Uganda Red Cross, UMI sign collaborative partnership to strengthen service delivery.

Uganda Red Cross, UMI sign collaborative partnership to strengthen service delivery.
Secretary General Robert Kwesiga (R) signing MOU with Director General UMI James Nkata

Uganda Red Cross and Uganda Management Institute (UMI) has inked a partnership memorandum of understanding aimed at strengthening collaborative efforts in various areas including capacity building, knowledge sharing among others

During the signing ceremony held UMI last Friday, Director General UMI Dr. James Nkata said that the relationship that has been going on and was just been formalized which he said will harness URCS’s practical experiences in areas that UMI would like to research into to enable the Uganda government to begin to undertake evidence-based policy making and formulation in areas like health emergencies and disaster response.

URCS staff will also be enabled to have some of their research findings published in the highly coveted and prestigious academic journals which UMI policy researchers and scholars publish from time to time. There is simply much more contained in the MoU whose implementation will have mutually beneficial outcomes that can prompt other similarly-placed public institutions to consider doing the same.

The Secretary General URCS Robert Kwesiga applauded the partnership which he said will go a long way in changing many areas under the MOU.

“We must have people who can have skills to do research and think, but also be able to publish what we do. The MOU addresses the concern of fact-based storytelling of URCS’s work” he said.

The URCS Spokesperson Irene Nakasita pictured below (3rd L-R) said “We at Uganda Red Cross have today sealed an MOU with the Uganda Management Institute as part of our quest for Partnerships Strengthening and better service delivery. No entity wins alone.  Together we can do more and better, leveraging our strengths” she said

Under the MoU, the two organizations will work together on a number of mutually beneficial areas including undertaking research proposal-writing and capacity building programs for their respective staff, clients and other stakeholders in all study and research activities relating to health emergencies and disaster response services targeting communities where the most vulnerable persons live or work.

Whereas UMI, established under an Act of Parliament in 1969, is charged with spearheading public administration and management training in this country, URCS (established in 1964, five years earlier) is mandated with the coordination of humanitarian responses in Uganda. It executes its mandate through the 51 branches it has across the country where UMI equally serves citizens through its study centers or campuses situated in key major upcountry towns like Mbarara, Mbale and others. They are both public institutions established through an Act of Parliament.

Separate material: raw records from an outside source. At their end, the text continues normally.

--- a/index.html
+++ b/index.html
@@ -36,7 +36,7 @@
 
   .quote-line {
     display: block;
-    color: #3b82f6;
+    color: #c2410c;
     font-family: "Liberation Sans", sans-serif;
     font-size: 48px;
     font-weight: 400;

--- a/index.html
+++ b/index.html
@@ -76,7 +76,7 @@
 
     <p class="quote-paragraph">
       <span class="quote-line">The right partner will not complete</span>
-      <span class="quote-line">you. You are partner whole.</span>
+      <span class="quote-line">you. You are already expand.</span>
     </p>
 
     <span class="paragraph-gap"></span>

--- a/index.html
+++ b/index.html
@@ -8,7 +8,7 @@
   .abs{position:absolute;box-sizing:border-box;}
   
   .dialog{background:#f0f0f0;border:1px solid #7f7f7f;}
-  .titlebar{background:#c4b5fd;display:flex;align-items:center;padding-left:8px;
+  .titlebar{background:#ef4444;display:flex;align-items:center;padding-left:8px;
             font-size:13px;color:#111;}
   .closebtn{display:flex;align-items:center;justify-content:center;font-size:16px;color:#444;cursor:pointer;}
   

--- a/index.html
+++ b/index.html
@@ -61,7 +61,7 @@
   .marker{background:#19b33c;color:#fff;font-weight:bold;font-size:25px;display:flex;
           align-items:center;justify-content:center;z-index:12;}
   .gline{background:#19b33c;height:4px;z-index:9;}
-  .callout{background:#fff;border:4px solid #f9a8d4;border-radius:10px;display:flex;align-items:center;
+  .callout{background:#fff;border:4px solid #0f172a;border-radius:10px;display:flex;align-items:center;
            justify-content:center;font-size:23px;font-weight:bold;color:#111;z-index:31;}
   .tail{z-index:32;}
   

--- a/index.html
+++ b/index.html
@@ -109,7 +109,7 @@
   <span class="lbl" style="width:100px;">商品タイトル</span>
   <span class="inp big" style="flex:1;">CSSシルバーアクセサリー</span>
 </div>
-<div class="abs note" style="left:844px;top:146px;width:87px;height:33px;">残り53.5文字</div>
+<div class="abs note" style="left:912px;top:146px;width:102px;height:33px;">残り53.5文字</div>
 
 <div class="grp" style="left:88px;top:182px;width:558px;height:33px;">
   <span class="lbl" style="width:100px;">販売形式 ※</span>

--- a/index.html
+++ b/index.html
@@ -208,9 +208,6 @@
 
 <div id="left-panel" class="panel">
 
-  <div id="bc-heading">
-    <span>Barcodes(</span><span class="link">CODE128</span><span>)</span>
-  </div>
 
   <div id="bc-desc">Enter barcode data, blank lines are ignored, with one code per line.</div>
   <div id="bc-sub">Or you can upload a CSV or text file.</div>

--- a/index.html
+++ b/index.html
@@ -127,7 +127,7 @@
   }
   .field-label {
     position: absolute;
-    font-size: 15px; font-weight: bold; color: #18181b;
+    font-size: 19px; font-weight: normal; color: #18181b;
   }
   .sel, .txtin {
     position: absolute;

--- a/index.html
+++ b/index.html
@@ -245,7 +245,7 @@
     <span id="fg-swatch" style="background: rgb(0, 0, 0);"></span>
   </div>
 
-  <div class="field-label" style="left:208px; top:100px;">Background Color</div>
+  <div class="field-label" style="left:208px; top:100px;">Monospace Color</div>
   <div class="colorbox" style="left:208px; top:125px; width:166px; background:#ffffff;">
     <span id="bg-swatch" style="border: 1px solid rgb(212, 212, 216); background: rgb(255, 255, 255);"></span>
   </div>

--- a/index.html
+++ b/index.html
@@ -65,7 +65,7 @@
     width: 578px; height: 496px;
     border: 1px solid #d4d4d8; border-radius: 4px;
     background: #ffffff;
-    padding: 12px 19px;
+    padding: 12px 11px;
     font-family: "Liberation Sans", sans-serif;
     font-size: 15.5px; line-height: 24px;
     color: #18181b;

In the MOU UMI will also put in place short courses and other training programs aimed at making URCS staffers more efficient and responsive to contemporary challenges in their respective areas of operation or work. In return, the URCS is obliged to open up as much as possible to enable UMI students/participants or trainees and staff to leverage on its 51 branches network and wide reach across the country while conducting internship and hand-on training.